System Calls

Besides using the GUI, we can access OS services using its programming interface (system calls), meaning that we develop our own programs that rely on OS services to utilise the computer system’s hardware and I/O devices.

System calls are programming interfaces provided by the OS Kernel for users to access kernel services. Unlike I/O interrupts, system calls are software generated interrupts (trap instruction).

When application programs make system calls, the execution of its original instruction is temporarily suspended and switches to the Kernel mode to execute the system call routine. System calls are one of the controlled entry points to the kernel (besides interrupts and reset), meaning that we cannot make our program such that our PC directly executes arbitrary parts of the kernel space. System calls are the only way for user-mode processes to change into kernel-mode processes via software instructions.

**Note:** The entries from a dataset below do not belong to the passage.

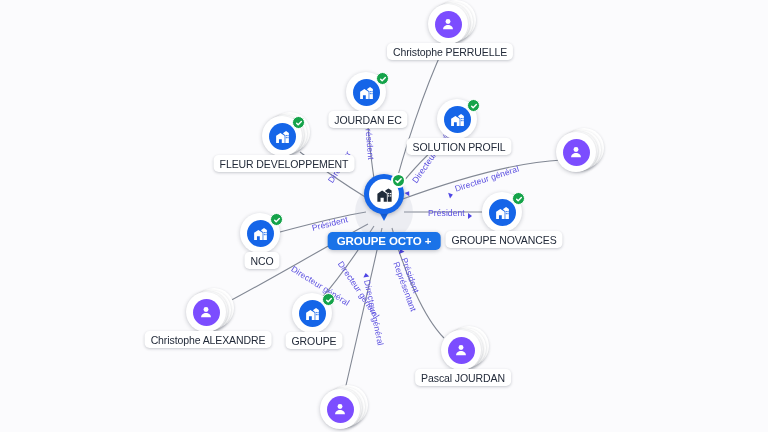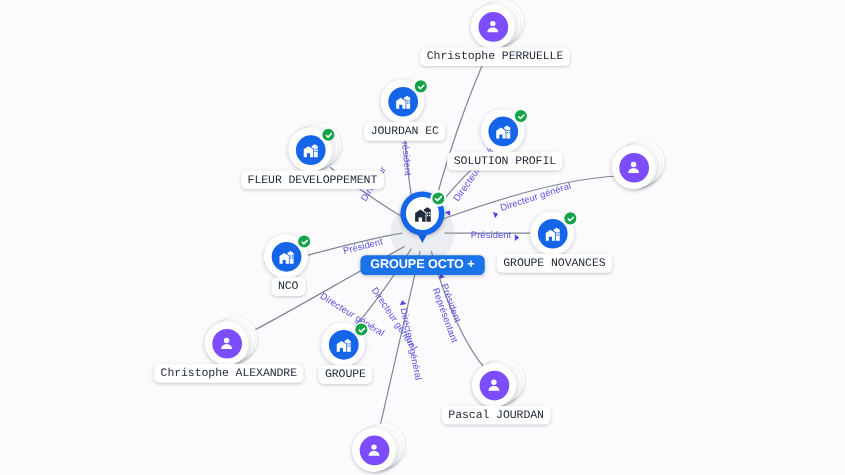--- a/index.html
+++ b/index.html
@@ -42,21 +42,20 @@
     border-left: 4px solid #4f46e5;
     border-top: 3px solid transparent;
     border-bottom: 3px solid transparent;
     transform-origin: 50% 50%;
   }
 
   
   .node {
     position: absolute;
     transform: translate(-50%, -50%);
-    font-family: Liberation Mono, monospace;
   }
   .node-stack {
     position: relative;
     width: 44px;
     height: 44px;
   }
   .stack-card {
     position: absolute;
     width: 40px;
     height: 40px;
@@ -414,21 +413,21 @@
             </div>
           </div>
           <div class="check-badge">
             <svg width="8" height="8" viewBox="0 0 24 24">
               <path fill="none" stroke="#ffffff" stroke-width="4.2" stroke-linecap="round" stroke-linejoin="round" d="M5 12.5l4.5 4.5L19 7.5"></path>
             </svg>
           </div>
         </div>
         <div class="node-label">GROUPE</div>
       </div>
-      <div class="node" style="left: 451px; top: 351px;">
+      <div class="node" style="left: 463px; top: 351px;">
         <div class="node-stack">
           <div class="stack-card s3"></div>
           <div class="stack-card s2"></div>
           <div class="stack-card s1"></div>
           <div class="node-disc">
             <div class="avatar person">
               <svg width="16" height="16" viewBox="0 0 24 24">
                 <circle cx="12" cy="8.2" r="3.7" fill="#ffffff"></circle>
                 <path fill="#ffffff" d="M4.6 20c0-4.1 3.3-6.6 7.4-6.6s7.4 2.5 7.4 6.6z"></path>
               </svg>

This is usually supported by :

  1. Hardware, e.g.: PC cannot perform JMP to code with raw RAM addresses starting with MSB of ‘1’
  2. Virtualisation, user programs operate on virtual memory

System calls are mostly accessed by programs through APIs (application program interface), although we can certainly make system calls directly in assembly. There are plenty of examples in the next few sections.

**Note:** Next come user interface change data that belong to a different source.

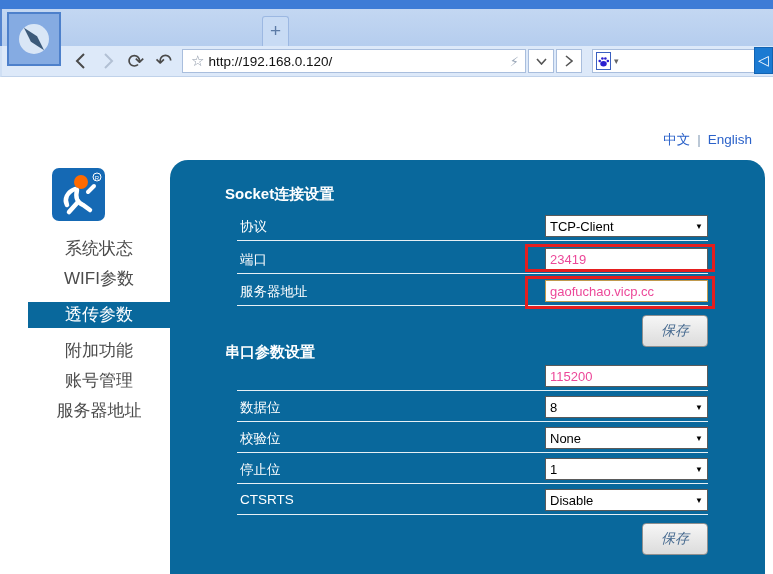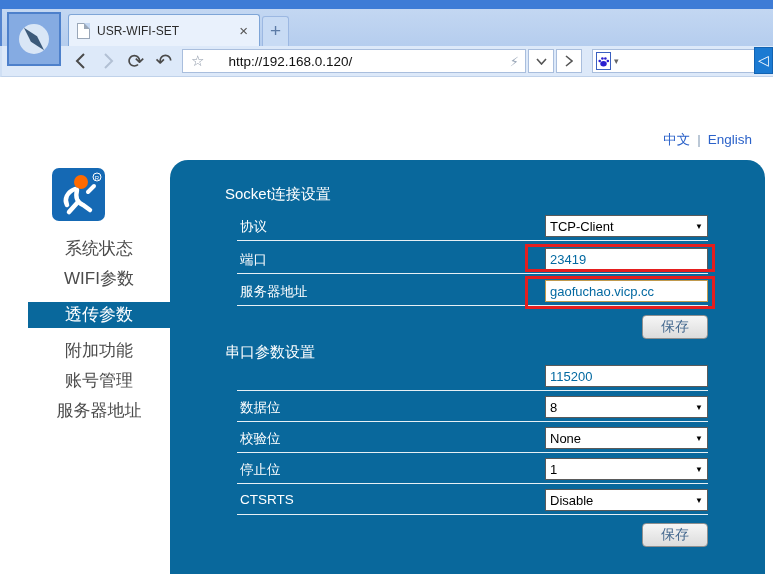--- a/index.html
+++ b/index.html
@@ -17,63 +17,58 @@
   .page-ico { width:13px; height:16px; background:#fff; border:1px solid #9aa7b8; position:relative; }
   .page-ico:after { content:""; position:absolute; right:-1px; top:-1px; border:3px solid; border-color:#c3d7f2 #c3d7f2 #9aa7b8 #9aa7b8; }
 
   .toolbar { position:absolute; left:0; top:46px; width:773px; height:31px; background:#dde9f9; border-bottom:1px solid #c0d2ea; border-left:2px solid #cfdff4; display:flex; align-items:center; }
   .navbtns { display:flex; align-items:center; gap:4px; margin-left:66px; }
   .navbtn { width:24px; height:24px; display:flex; align-items:center; justify-content:center; color:#4a4a4a; cursor:pointer; font-size:19px; }
   .navbtn.disabled { color:#b2c0d4; }
   .glyphbtn { font-size:20px; line-height:20px; }
   .urlbox { margin-left:6px; width:344px; height:24px; background:#fff; border:1px solid #a9bedd; display:flex; align-items:center; padding:0 4px; }
   .star { color:#8a95a5; font-size:15px; margin:0 4px; cursor:pointer; }
-  .urlinput { flex:1; border:none; outline:none; font-size:13.5px; color:#111; font-family:"Liberation Sans","DejaVu Sans",sans-serif; background:transparent;margin-left:20px; }
+  .urlinput { flex:1; border:none; outline:none; font-size:13.5px; color:#111; font-family:"Liberation Sans","DejaVu Sans",sans-serif; background:transparent; }
   .bolt { color:#9aa7b8; font-size:13px; margin-right:2px; cursor:pointer; }
   .minibox { width:26px; height:24px; background:#fff; border:1px solid #a9bedd; margin-left:2px; display:flex; align-items:center; justify-content:center; cursor:pointer; color:#555; }
   .searchbox { margin-left:10px; width:176px; height:24px; background:#fff; border:1px solid #a9bedd; display:flex; align-items:center; padding:0 3px; }
   .paw-btn { width:18px; height:18px; border:1px solid #3a5fc0; display:flex; align-items:center; justify-content:center; cursor:pointer; }
   .srch-dd { color:#666; font-size:9px; margin:0 3px; cursor:pointer; }
   .searchinput { flex:1; border:none; outline:none; background:transparent; font-size:12px; }
   .toggle-btn { position:absolute; right:0; top:47px; width:19px; height:27px; background:#1b7ad2; border:1px solid #1263b2; color:#fff; font-size:14px; text-align:center; line-height:25px; cursor:pointer; }
 
   
   .content { position:absolute; left:0; top:77px; width:773px; height:497px; background:#fff; }
   .lang { position:absolute; top:54px; right:21px; font-size:13.5px; color:#2b62c9; }
   .lang a { color:#2b62c9; text-decoration:none; cursor:pointer; }
   .lang .sep { color:#8aa0b8; margin:0 7px; }
 
   .usr-logo { position:absolute; left:52px; top:91px; width:53px; height:53px; background:#1569b4; border-radius:7px; }
   .menu { position:absolute; left:28px; top:157px; width:142px; }
   .menu-item { height:30px; line-height:30px; text-align:center; font-size:17px; color:#4b4b4b; cursor:pointer; white-space:nowrap; }
   .menu-item.active { background:#09689c; color:#fff; height:26px; line-height:26px; margin:8px 0; }
 
   .panel { position:absolute; left:170px; top:83px; width:595px; height:414px; background:#09689c; border-radius:18px 18px 0 0; }
-  .sec-title { position:absolute; left:55px; color:#fff; font-size:15px; font-weight:normal; }
+  .sec-title { position:absolute; left:55px; color:#fff; font-size:15px; font-weight:bold; }
   .frow { position:absolute; left:67px; width:471px; height:26px; border-bottom:1px solid rgba(255,255,255,.9); }
   .frow .flabel { position:absolute; left:3px; top:3px; font-size:13.5px; color:#fff; white-space:nowrap; }
   .field { position:absolute; right:0; top:0; width:163px; height:22px; }
-  .txt { width:163px; height:22px; border:1px solid #5a5a5a; font-size:13px; padding:0 4px; font-family:"Liberation Sans","DejaVu Sans",sans-serif; color:#0369a1; outline:none; }
+  .txt { width:163px; height:22px; border:1px solid #5a5a5a; font-size:13px; padding:0 4px; font-family:"Liberation Sans","DejaVu Sans",sans-serif; color:#ec4899; outline:none; }
   .txt.focused { border:1px solid #c09a4e; }
   .sel { width:163px; height:22px; background:#fff; border:1px solid #5a5a5a; display:flex; align-items:center; padding:0 4px; font-size:13px; color:#000; cursor:pointer; }
   .sel .sel-arrow { margin-left:auto; font-size:8px; color:#000; }
-  .savebtn { position:absolute; width:66px; height:24px; background:linear-gradient(#f6f6f6,#dcdcdc); border:1px solid #8f8f8f; border-radius:4px; color:#44688e; font-size:14px; cursor:pointer; font-family:"Liberation Sans","DejaVu Sans",sans-serif; }
+  .savebtn { position:absolute; width:66px; height:32px; background:linear-gradient(#f6f6f6,#dcdcdc); border:1px solid #8f8f8f; border-radius:4px; color:#44688e; font-size:14px; cursor:pointer; font-family:"Liberation Sans","DejaVu Sans",sans-serif;font-style:italic; }
   .redbox { position:absolute; border:3px solid #e41e1e; left:355px; width:190px; pointer-events:none; }
 </style>
 </head>
 <body>
 
 <div class="top-strip"></div>
 
 <div class="tabbar">
-  <div class="tab">
-    <span class="page-ico"></span>
-    <span class="tab-title">USR-WIFI-SET</span>
-    <span class="tab-close">×</span>
-  </div>
   <div class="newtab"><span>+</span></div>
 </div>
 
 <div class="logo-btn">
   <svg width="40" height="40" viewBox="0 0 48 48">
     <circle cx="24" cy="24" r="18" fill="#d9e6f6"></circle>
     <g transform="rotate(-42 24 24)">
       <path d="M24 6 L29 24 L24 42 L19 24 Z" fill="#3c5a7a"></path>
     </g>
   </svg>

A system call does NOT generally require a full context switch; instead, it is processed in the context of whichever process invoked it.

Accessing System Calls

Take this section with a grain of salt. It is not part of the syllabus but it is handy for you to understand how a regular user process can access kernel code via system calls.

All processes running in a computer must be able to make system calls. As a result, at the minimum the entry points into the kernel have to be mapped into the current address space at all times.

To provide you with a context, let’s see a typical memory layout1 of a UNIX process (actual implementation may vary, e.g. Kernel is at low address space instead):

The virtual address space of a process is typically divided into two parts: kernel part in the higher address and user part in the lower address (or vice versa, depending on the Kernel implementation).

The kernel mapping part exists primarily for the kernel-related purposes, not user processes. Processes running in user mode don’t have access to the kernel’s address space (with different MSB), at all. In user mode, there is a single mapping for the kernel, shared across all processes, e.g: fixed address between 0xffffffff to 0xC0000000 as illustrated above.

  • When a kernel-side page mapping changes, that change is reflected everywhere.

Kernel Space

The kernel is divided into two spaces: logical and virtual, often called lowmem and vmalloc respectively.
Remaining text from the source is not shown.